== Information provided

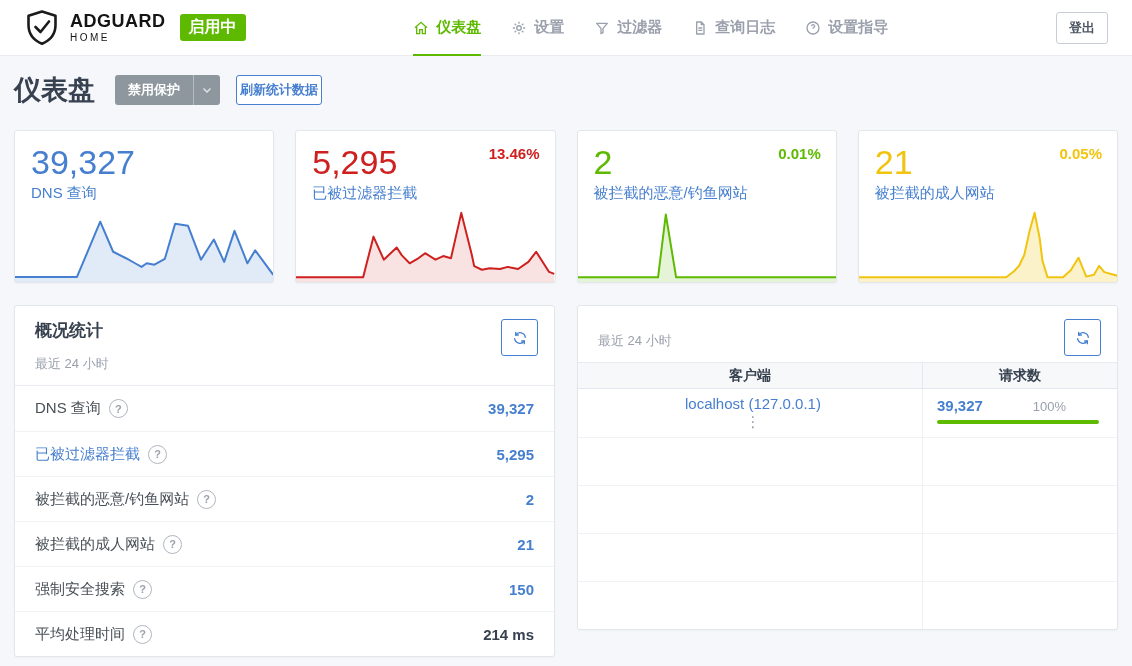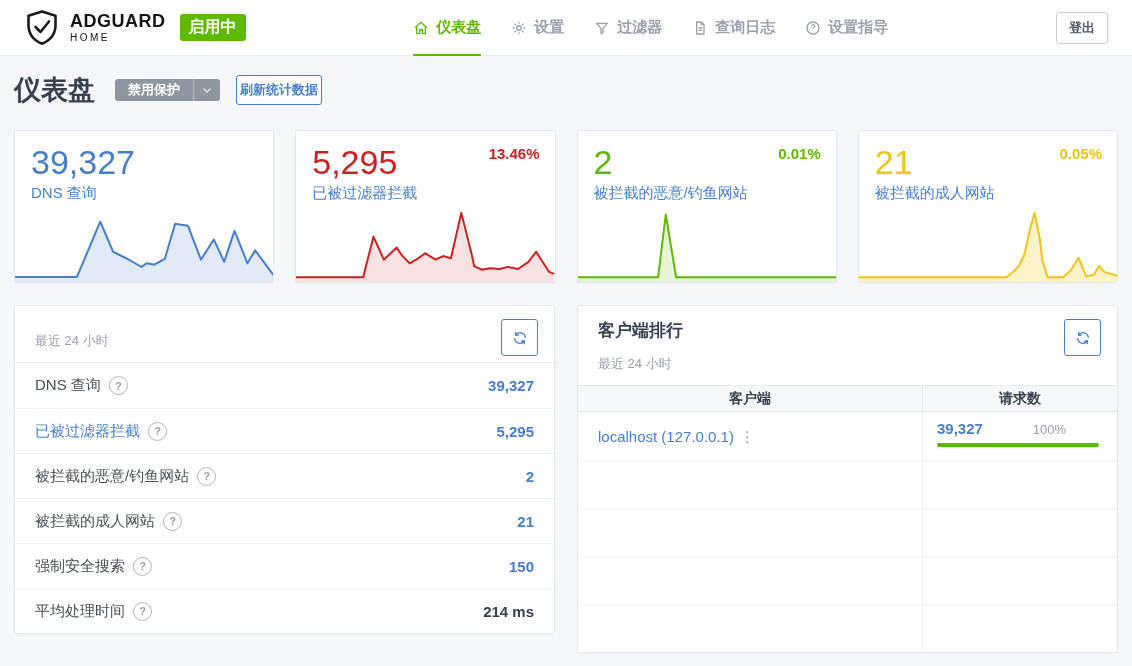--- a/index.html
+++ b/index.html
@@ -24,7 +24,7 @@
   .content { padding:0 14px; }
   .page-head { display:flex; align-items:center; margin:16px 0 22px; }
   .page-title { font-size:27px; font-weight:bold; color:#37414f; margin-right:20px; }
-  .split-btn { display:flex; height:22px; border-radius:3px; overflow:hidden; margin-right:16px; cursor:pointer; }
+  .split-btn { display:flex; height:30px; border-radius:3px; overflow:hidden; margin-right:16px; cursor:pointer; }
   .split-main { background:#8e979e; color:#fff; font-size:13px; font-weight:bold; border:none; padding:0 13px; font-family:inherit; cursor:pointer; }
   .split-caret { background:#8e979e; border:none; border-left:1px solid rgba(255,255,255,.35); width:27px; display:flex; align-items:center; justify-content:center; cursor:pointer; }
   .outline-btn { background:#fff; border:1px solid #467fcf; color:#467fcf; font-size:13px; font-weight:bold; border-radius:3px; height:30px; padding:0 3px; font-family:inherit; cursor:pointer; }

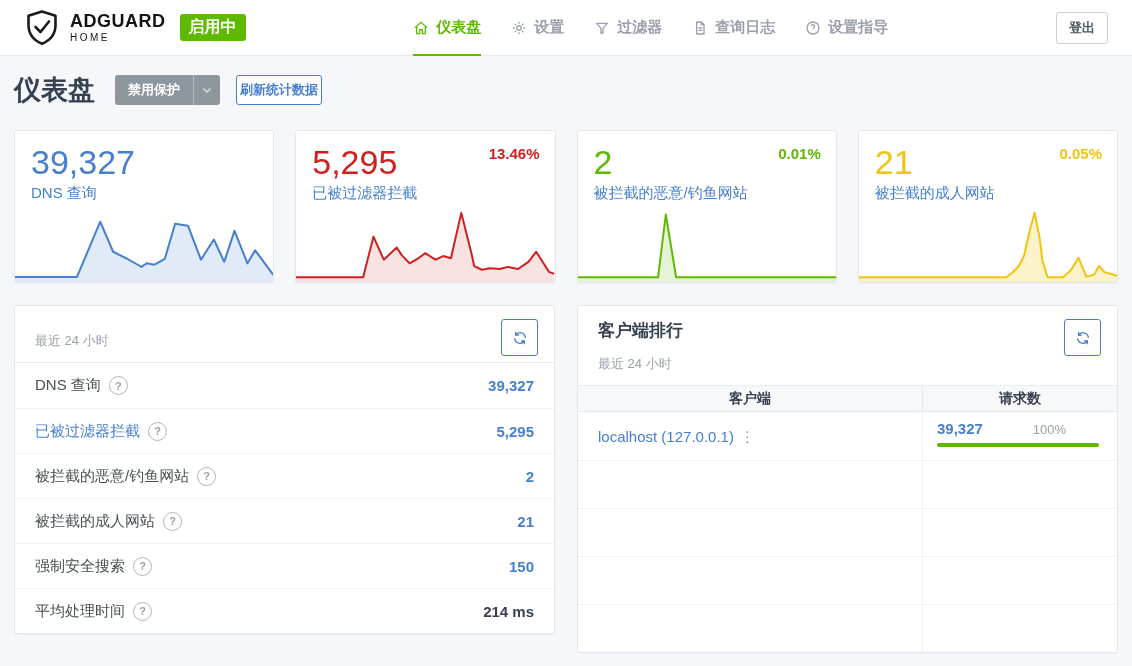--- a/index.html
+++ b/index.html
@@ -186,6 +186,7 @@
 
     <div class="panel">
       <div class="panel-head">
+        <div class="panel-title">概况统计</div>
         <div class="panel-sub">最近 24 小时</div>
         <button class="refresh-btn">
           <svg width="16" height="16" viewBox="0 0 24 24" fill="none" stroke="#467fcf" stroke-width="2" stroke-linecap="round" stroke-linejoin="round">

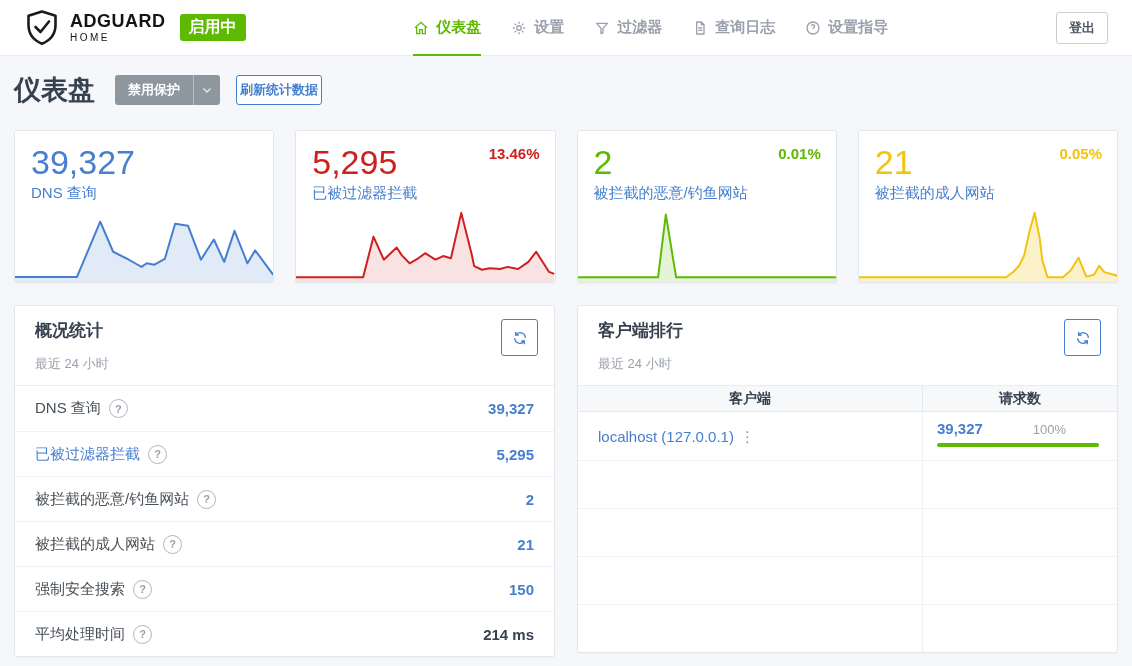--- a/index.html
+++ b/index.html
@@ -245,7 +245,6 @@
 
     <div class="panel">
       <div class="panel-head">
-        <div class="panel-title">客户端排行</div>
         <div class="panel-sub">最近 24 小时</div>
         <button class="refresh-btn">
           <svg width="16" height="16" viewBox="0 0 24 24" fill="none" stroke="#467fcf" stroke-width="2" stroke-linecap="round" stroke-linejoin="round">

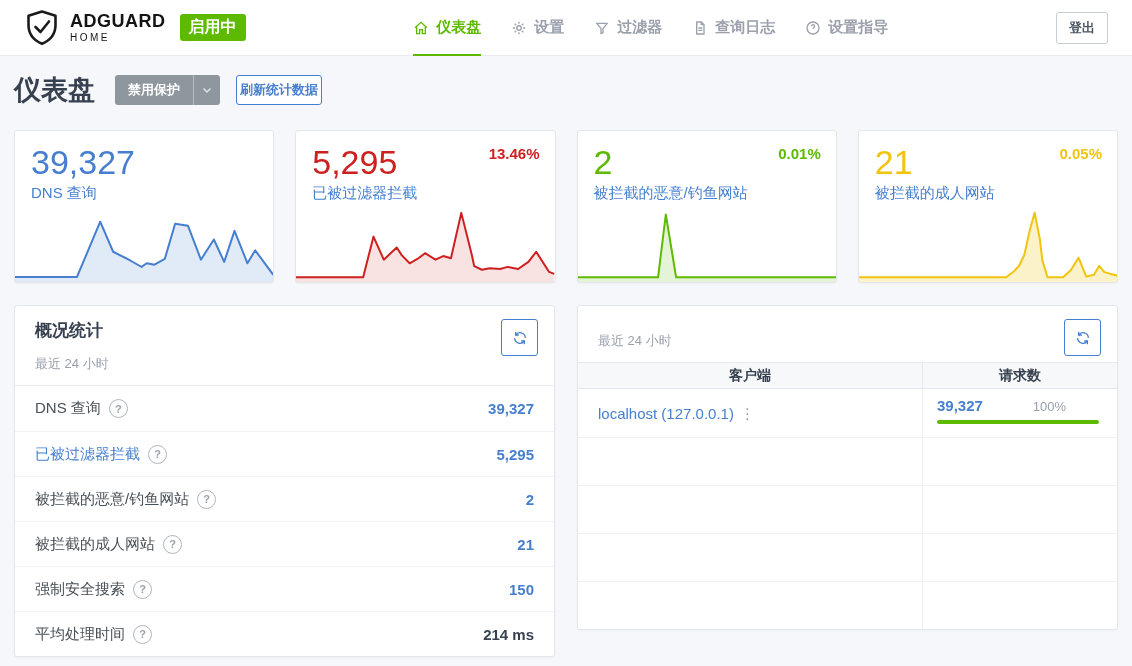--- a/index.html
+++ b/index.html
@@ -61,7 +61,7 @@
   .th-requests { width:36%; }
   .client-row { display:flex; height:48px; border-top:1px solid #f0f2f5; }
   .client-row:first-child { border-top:none; }
-  .client-cell { width:64%; border-right:1px solid #eef1f4; display:flex; align-items:center; justify-content:flex-start; padding:0 14px 0 20px; }
+  .client-cell { width:64%; border-right:1px solid #eef1f4; display:flex; align-items:center; justify-content:center; padding:0 14px 0 20px;flex-direction:column; }
   .client-link { color:#467fcf; font-size:15px; text-decoration:none; cursor:pointer; }
   .kebab { color:#9aa0ac; font-size:15px; letter-spacing:0; cursor:pointer; line-height:1; padding:2px 6px; }
   .requests-cell { width:36%; padding:8px 18px 0 14px; }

====

§ **Work task**
Copy all the records word for word and keep the pictures out.

§ **The completed task**
--- a/index.html
+++ b/index.html
@@ -24,7 +24,7 @@
   .content { padding:0 14px; }
   .page-head { display:flex; align-items:center; margin:16px 0 22px; }
   .page-title { font-size:27px; font-weight:bold; color:#37414f; margin-right:20px; }
-  .split-btn { display:flex; height:22px; border-radius:3px; overflow:hidden; margin-right:16px; cursor:pointer; }
+  .split-btn { display:flex; height:30px; border-radius:3px; overflow:hidden; margin-right:16px; cursor:pointer; }
   .split-main { background:#8e979e; color:#fff; font-size:13px; font-weight:bold; border:none; padding:0 13px; font-family:inherit; cursor:pointer; }
   .split-caret { background:#8e979e; border:none; border-left:1px solid rgba(255,255,255,.35); width:27px; display:flex; align-items:center; justify-content:center; cursor:pointer; }
   .outline-btn { background:#fff; border:1px solid #467fcf; color:#467fcf; font-size:13px; font-weight:bold; border-radius:3px; height:30px; padding:0 3px; font-family:inherit; cursor:pointer; }

--- a/index.html
+++ b/index.html
@@ -186,6 +186,7 @@
 
     <div class="panel">
       <div class="panel-head">
+        <div class="panel-title">概况统计</div>
         <div class="panel-sub">最近 24 小时</div>
         <button class="refresh-btn">
           <svg width="16" height="16" viewBox="0 0 24 24" fill="none" stroke="#467fcf" stroke-width="2" stroke-linecap="round" stroke-linejoin="round">

--- a/index.html
+++ b/index.html
@@ -245,7 +245,6 @@
 
     <div class="panel">
       <div class="panel-head">
-        <div class="panel-title">客户端排行</div>
         <div class="panel-sub">最近 24 小时</div>
         <button class="refresh-btn">
           <svg width="16" height="16" viewBox="0 0 24 24" fill="none" stroke="#467fcf" stroke-width="2" stroke-linecap="round" stroke-linejoin="round">

--- a/index.html
+++ b/index.html
@@ -61,7 +61,7 @@
   .th-requests { width:36%; }
   .client-row { display:flex; height:48px; border-top:1px solid #f0f2f5; }
   .client-row:first-child { border-top:none; }
-  .client-cell { width:64%; border-right:1px solid #eef1f4; display:flex; align-items:center; justify-content:flex-start; padding:0 14px 0 20px; }
+  .client-cell { width:64%; border-right:1px solid #eef1f4; display:flex; align-items:center; justify-content:center; padding:0 14px 0 20px;flex-direction:column; }
   .client-link { color:#467fcf; font-size:15px; text-decoration:none; cursor:pointer; }
   .kebab { color:#9aa0ac; font-size:15px; letter-spacing:0; cursor:pointer; line-height:1; padding:2px 6px; }
   .requests-cell { width:36%; padding:8px 18px 0 14px; }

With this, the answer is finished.